● **To do**
Every record must be given again word for word; no picture belongs in the copy.

####

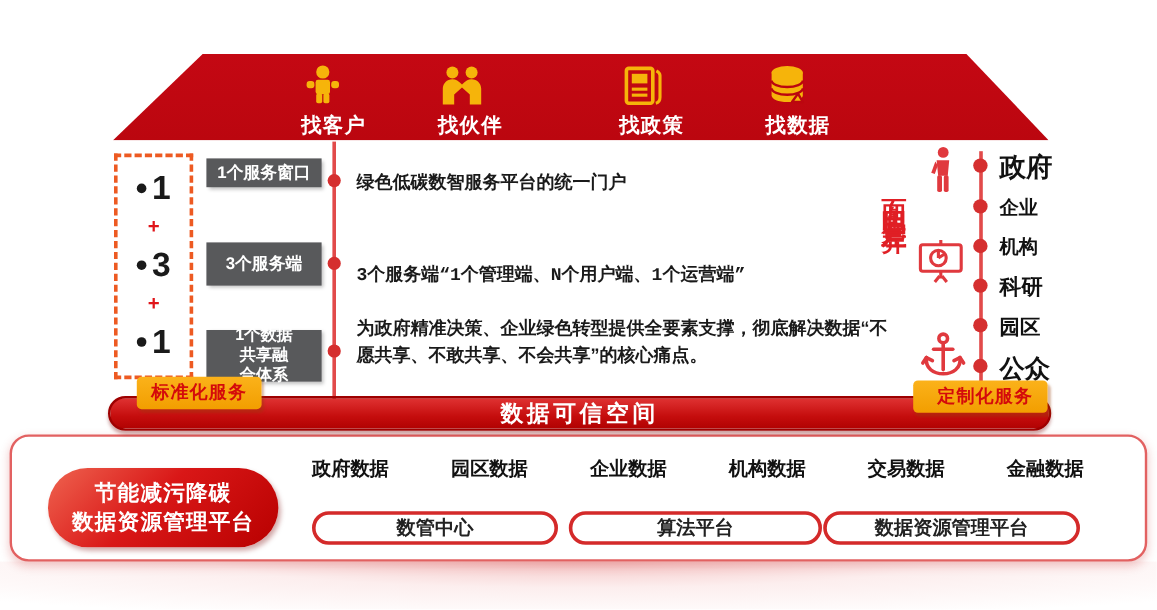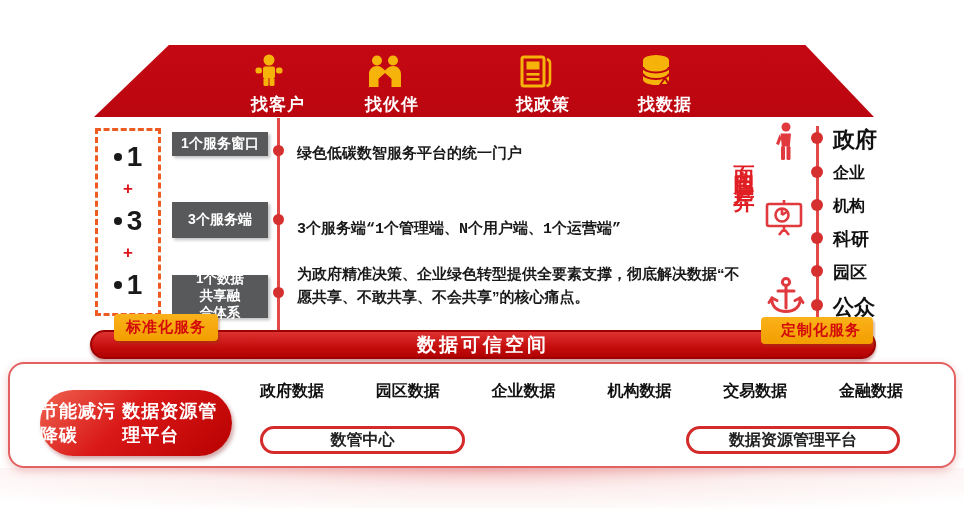--- a/index.html
+++ b/index.html
@@ -72,21 +72,21 @@
   }
   
   .bottom-wrap {
     position:absolute; left:8px; top:362px; width:948px; height:106px;
     background:#ffffff; border:2px solid #e26161; border-radius:16px; z-index:3;
     box-shadow:0 3px 8px rgba(200,40,40,.25);
   }
   .red-pill {
     position:absolute; left:30px; top:26px; width:192px; height:66px;
     border-radius:33px; background:linear-gradient(135deg,#ef6450 0%,#d91717 45%,#b80000 100%);
-    display:flex; flex-direction:row; align-items:center; justify-content:center;
+    display:flex; flex-direction:column; align-items:center; justify-content:center;
     color:#ffffff; font-size:18px; font-weight:bold; line-height:1.35; letter-spacing:1px;
     box-shadow:2px 3px 4px rgba(120,0,0,.35);
   }
   .dtypes {
     position:absolute; left:250px; top:17px; width:643px;
     display:flex; justify-content:space-between;
   }
   .dtypes span { font-size:16px; font-weight:bold; color:#111111; }
   .platform {
     position:absolute; top:62px; height:28px; background:#ffffff;
@@ -258,16 +258,17 @@
   </div>
   <div class="dtypes">
     <span>政府数据</span>
     <span>园区数据</span>
     <span>企业数据</span>
     <span>机构数据</span>
     <span>交易数据</span>
     <span>金融数据</span>
   </div>
   <div class="platform p1">数管中心</div>
+  <div class="platform p2">算法平台</div>
   <div class="platform p3">数据资源管理平台</div>
 </div>
 
 <div class="glow"></div>
 
 </body></html>

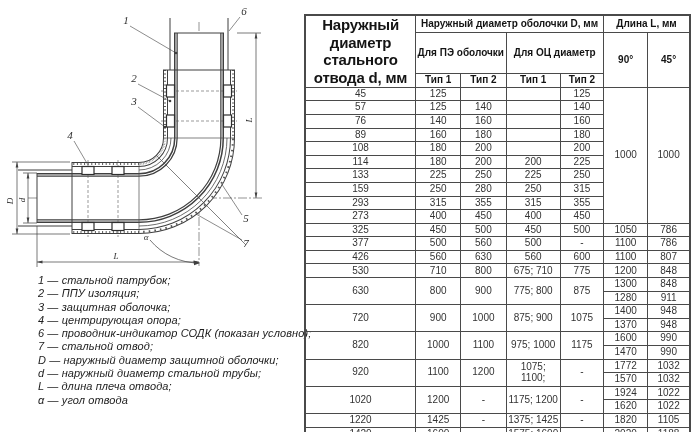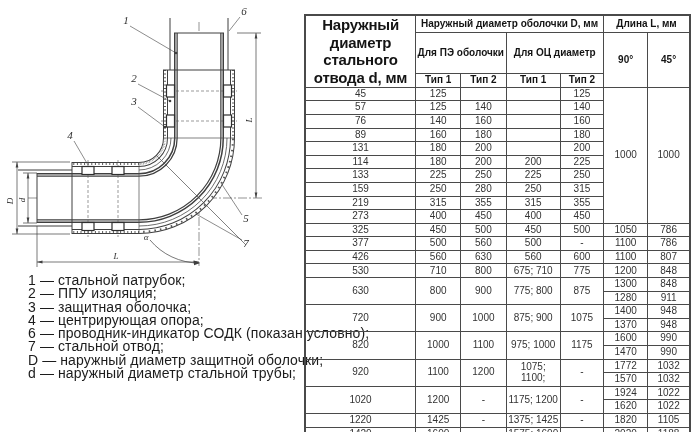--- a/index.html
+++ b/index.html
@@ -3,22 +3,22 @@
 <meta charset="utf-8">
 <style>
   html,body{margin:0;padding:0;background:#fff;}
   .stage{position:relative;width:700px;height:432px;background:#fff;
          font-family:"Liberation Sans",sans-serif;overflow:hidden;}
   
   .drawing{position:absolute;left:0;top:0;}
   .callout-num{font-family:"Liberation Serif",serif;font-style:italic;font-size:11px;fill:#2e2e2e;}
   .dim-label{font-family:"Liberation Serif",serif;font-style:italic;font-size:9px;fill:#2e2e2e;}
   
-  .legend{position:absolute;left:28px;top:274px;font-size:14px;color:#1c1c1c;
-          line-height:13.3px;white-space:nowrap;letter-spacing:0.1px;}
+  .legend{position:absolute;left:38px;top:274px;font-size:11px;color:#1c1c1c;
+          line-height:13.3px;white-space:nowrap;letter-spacing:0.1px;font-style:italic;}
   
   .tablewrap{position:absolute;left:304px;top:14px;}
   table{border-collapse:collapse;table-layout:fixed;width:387px;color:#333;
         border:2px solid #4a4a4a;}
   th,td{border:1px solid #4a4a4a;text-align:center;vertical-align:middle;
         padding:0 1px;overflow:hidden;}
   th{font-size:10px;color:#141414;font-weight:bold;line-height:1.18;}
   .th-d{font-size:15px;letter-spacing:-0.2px;margin-left:36px;}
   td{font-size:10px;height:12.6px;line-height:10.5px;}
   .h1 th{height:16px;}
@@ -162,20 +162,22 @@
 
   <div class="legend">
     <div>1 — стальной патрубок;</div>
     <div>2 — ППУ изоляция;</div>
     <div>3 — защитная оболочка;</div>
     <div>4 — центрирующая опора;</div>
     <div>6 — проводник-индикатор СОДК (показан условно);</div>
     <div>7 — стальной отвод;</div>
     <div>D — наружный диаметр защитной оболочки;</div>
     <div>d — наружный диаметр стальной трубы;</div>
+    <div>L — длина плеча отвода;</div>
+    <div>α — угол отвода</div>
   </div>
 
   <div class="tablewrap">
     <table>
       <colgroup>
         <col style="width:110px">
           <col style="width:45px">
           <col style="width:45px">
         <col style="width:54px">
           <col style="width:43px">
@@ -226,21 +228,21 @@
             <td rowspan="1">160</td>
           </tr>
           <tr>
             <td rowspan="1">89</td>
             <td rowspan="1">160</td>
             <td rowspan="1">180</td>
             <td rowspan="1"></td>
             <td rowspan="1">180</td>
           </tr>
           <tr>
-            <td rowspan="1">131</td>
+            <td rowspan="1">108</td>
             <td rowspan="1">180</td>
             <td rowspan="1">200</td>
             <td rowspan="1"></td>
             <td rowspan="1">200</td>
           </tr>
           <tr>
             <td rowspan="1">114</td>
             <td rowspan="1">180</td>
             <td rowspan="1">200</td>
             <td rowspan="1">200</td>
@@ -254,21 +256,21 @@
             <td rowspan="1">250</td>
           </tr>
           <tr>
             <td rowspan="1">159</td>
             <td rowspan="1">250</td>
             <td rowspan="1">280</td>
             <td rowspan="1">250</td>
             <td rowspan="1">315</td>
           </tr>
           <tr>
-            <td rowspan="1">219</td>
+            <td rowspan="1">293</td>
             <td rowspan="1">315</td>
             <td rowspan="1">355</td>
             <td rowspan="1">315</td>
             <td rowspan="1">355</td>
           </tr>
           <tr>
             <td rowspan="1">273</td>
             <td rowspan="1">400</td>
             <td rowspan="1">450</td>
             <td rowspan="1">400</td>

####

● **Solution**
--- a/index.html
+++ b/index.html
@@ -72,21 +72,21 @@
   }
   
   .bottom-wrap {
     position:absolute; left:8px; top:362px; width:948px; height:106px;
     background:#ffffff; border:2px solid #e26161; border-radius:16px; z-index:3;
     box-shadow:0 3px 8px rgba(200,40,40,.25);
   }
   .red-pill {
     position:absolute; left:30px; top:26px; width:192px; height:66px;
     border-radius:33px; background:linear-gradient(135deg,#ef6450 0%,#d91717 45%,#b80000 100%);
-    display:flex; flex-direction:row; align-items:center; justify-content:center;
+    display:flex; flex-direction:column; align-items:center; justify-content:center;
     color:#ffffff; font-size:18px; font-weight:bold; line-height:1.35; letter-spacing:1px;
     box-shadow:2px 3px 4px rgba(120,0,0,.35);
   }
   .dtypes {
     position:absolute; left:250px; top:17px; width:643px;
     display:flex; justify-content:space-between;
   }
   .dtypes span { font-size:16px; font-weight:bold; color:#111111; }
   .platform {
     position:absolute; top:62px; height:28px; background:#ffffff;
@@ -258,16 +258,17 @@
   </div>
   <div class="dtypes">
     <span>政府数据</span>
     <span>园区数据</span>
     <span>企业数据</span>
     <span>机构数据</span>
     <span>交易数据</span>
     <span>金融数据</span>
   </div>
   <div class="platform p1">数管中心</div>
+  <div class="platform p2">算法平台</div>
   <div class="platform p3">数据资源管理平台</div>
 </div>
 
 <div class="glow"></div>
 
 </body></html>

--- a/index.html
+++ b/index.html
@@ -3,22 +3,22 @@
 <meta charset="utf-8">
 <style>
   html,body{margin:0;padding:0;background:#fff;}
   .stage{position:relative;width:700px;height:432px;background:#fff;
          font-family:"Liberation Sans",sans-serif;overflow:hidden;}
   
   .drawing{position:absolute;left:0;top:0;}
   .callout-num{font-family:"Liberation Serif",serif;font-style:italic;font-size:11px;fill:#2e2e2e;}
   .dim-label{font-family:"Liberation Serif",serif;font-style:italic;font-size:9px;fill:#2e2e2e;}
   
-  .legend{position:absolute;left:28px;top:274px;font-size:14px;color:#1c1c1c;
-          line-height:13.3px;white-space:nowrap;letter-spacing:0.1px;}
+  .legend{position:absolute;left:38px;top:274px;font-size:11px;color:#1c1c1c;
+          line-height:13.3px;white-space:nowrap;letter-spacing:0.1px;font-style:italic;}
   
   .tablewrap{position:absolute;left:304px;top:14px;}
   table{border-collapse:collapse;table-layout:fixed;width:387px;color:#333;
         border:2px solid #4a4a4a;}
   th,td{border:1px solid #4a4a4a;text-align:center;vertical-align:middle;
         padding:0 1px;overflow:hidden;}
   th{font-size:10px;color:#141414;font-weight:bold;line-height:1.18;}
   .th-d{font-size:15px;letter-spacing:-0.2px;margin-left:36px;}
   td{font-size:10px;height:12.6px;line-height:10.5px;}
   .h1 th{height:16px;}
@@ -162,20 +162,22 @@
 
   <div class="legend">
     <div>1 — стальной патрубок;</div>
     <div>2 — ППУ изоляция;</div>
     <div>3 — защитная оболочка;</div>
     <div>4 — центрирующая опора;</div>
     <div>6 — проводник-индикатор СОДК (показан условно);</div>
     <div>7 — стальной отвод;</div>
     <div>D — наружный диаметр защитной оболочки;</div>
     <div>d — наружный диаметр стальной трубы;</div>
+    <div>L — длина плеча отвода;</div>
+    <div>α — угол отвода</div>
   </div>
 
   <div class="tablewrap">
     <table>
       <colgroup>
         <col style="width:110px">
           <col style="width:45px">
           <col style="width:45px">
         <col style="width:54px">
           <col style="width:43px">
@@ -226,21 +228,21 @@
             <td rowspan="1">160</td>
           </tr>
           <tr>
             <td rowspan="1">89</td>
             <td rowspan="1">160</td>
             <td rowspan="1">180</td>
             <td rowspan="1"></td>
             <td rowspan="1">180</td>
           </tr>
           <tr>
-            <td rowspan="1">131</td>
+            <td rowspan="1">108</td>
             <td rowspan="1">180</td>
             <td rowspan="1">200</td>
             <td rowspan="1"></td>
             <td rowspan="1">200</td>
           </tr>
           <tr>
             <td rowspan="1">114</td>
             <td rowspan="1">180</td>
             <td rowspan="1">200</td>
             <td rowspan="1">200</td>
@@ -254,21 +256,21 @@
             <td rowspan="1">250</td>
           </tr>
           <tr>
             <td rowspan="1">159</td>
             <td rowspan="1">250</td>
             <td rowspan="1">280</td>
             <td rowspan="1">250</td>
             <td rowspan="1">315</td>
           </tr>
           <tr>
-            <td rowspan="1">219</td>
+            <td rowspan="1">293</td>
             <td rowspan="1">315</td>
             <td rowspan="1">355</td>
             <td rowspan="1">315</td>
             <td rowspan="1">355</td>
           </tr>
           <tr>
             <td rowspan="1">273</td>
             <td rowspan="1">400</td>
             <td rowspan="1">450</td>
             <td rowspan="1">400</td>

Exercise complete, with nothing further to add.